The mean (average) is the obvious "typical value." But it's easily dragged by one weird number. The median (the middle value when sorted) shrugs those off. Drag the one outlier below and watch:

One outlier value
mean median
In plain EnglishThe mean is a democracy where a billionaire can swing the average income; the median is "the person standing in the middle." For skewed, outlier-prone Earth data (rainfall, fire counts), the median and median-based methods are usually the honest choice — which is exactly why the trend test you'll meet next (Theil–Sen) is built on medians.

2 · The spread — standard deviation

One number for "how much does this normally wobble?" is the standard deviation (SD). Rough rule: most values (~2 in 3) sit within ±1 SD of the mean; landing beyond ±2 SD is genuinely unusual.

anomaly = value − baseline_mean   |   z = anomaly ÷ SD   (“how many wobbles from normal”)

3 · The anomaly — compare to normal, not to nothing

"India got 1100 mm of rain" is meaningless on its own. 1100 mm vs. a normal of 1300 mm is a story. The anomaly is the value minus the long-term average for that place and season — the baseline (the global convention is the WMO 1991–2020 30-year normal). Dividing the anomaly by the SD gives the z-score (a.k.a. standardized anomaly; the drought version is the SPI).

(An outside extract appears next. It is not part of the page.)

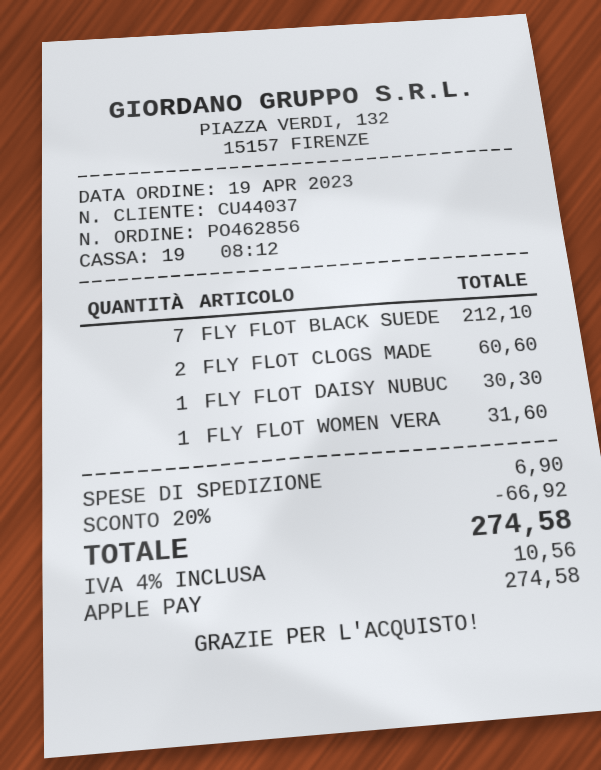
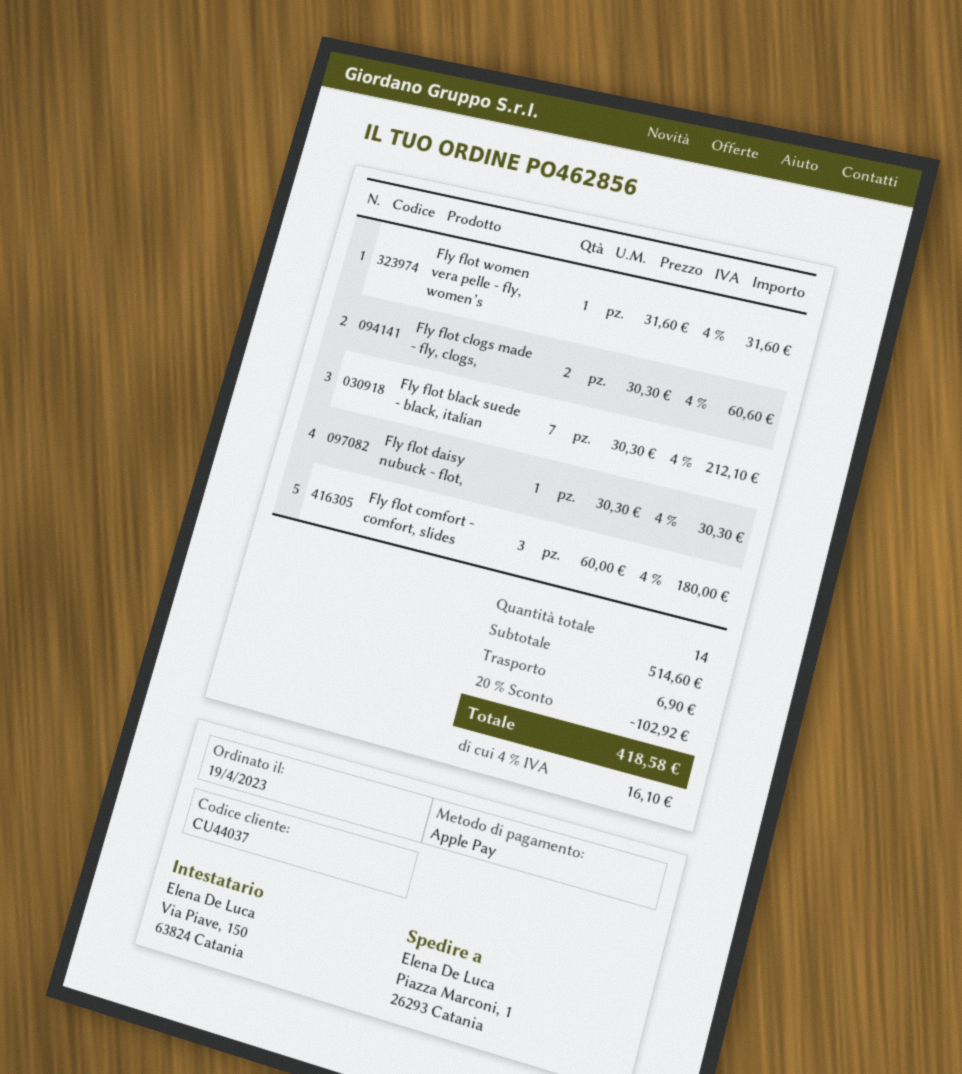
Fly flot comfort - comfort, slides: none -> 3 for 180.00
discount: 20% = 66.92 -> 20% = 102.92
tax: 4% = 10.56 -> 4% = 16.10
total: 274.58 -> 418.58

Predict first (then reveal): a region's normal monsoon is 1300 mm with an SD of 150 mm. This year it got 1080 mm. Is that "a bit dry" or "alarmingly dry"? Make a guess, then move the slider to where you think — and read the verdict.

This year's rainfall (mm)
anomaly % of normal z-score verdict
Why this is the whole game"Is it unusual?" is just "how big is the z-score?" "Is there a trend?" is "are the anomalies drifting one way over years?" "Is it a real signal?" is "is the change bigger than the SD-sized wobble?" Master anomaly + SD and the rest of the course is variations on them.

Doubt it — the traps

  • State your baseline. "120% of normal" is meaningless without saying which normal — a 1981–2010 vs. 1991–2020 baseline can flip the sign. Always name it.
  • Deseasonalise before trending. A "rising" series is often just the annual cycle; subtract the monthly climatology first (you'll do this in the sandbox).
  • SD assumes roughly symmetric wobble. Rainfall is skewed (can't go below 0, can spike high), so a z-score is a guide, not gospel — which is why we cross-check.

Check yourself

Cover the answers. (1) Your series has values [10, 11, 9, 10, 95] — would you report the mean or the median, and why? (2) A z-score of −0.4 — unusual or normal? (3) Why must you subtract a climatology before looking for a trend?

answers

(1) Median (10) — the 95 is almost certainly an outlier/error dragging the mean to 27. (2) Normal — well within ±1 SD; the data can't call it unusual. (3) Otherwise the regular seasonal cycle masquerades as a trend; you'd "find" a change that's just summer following winter.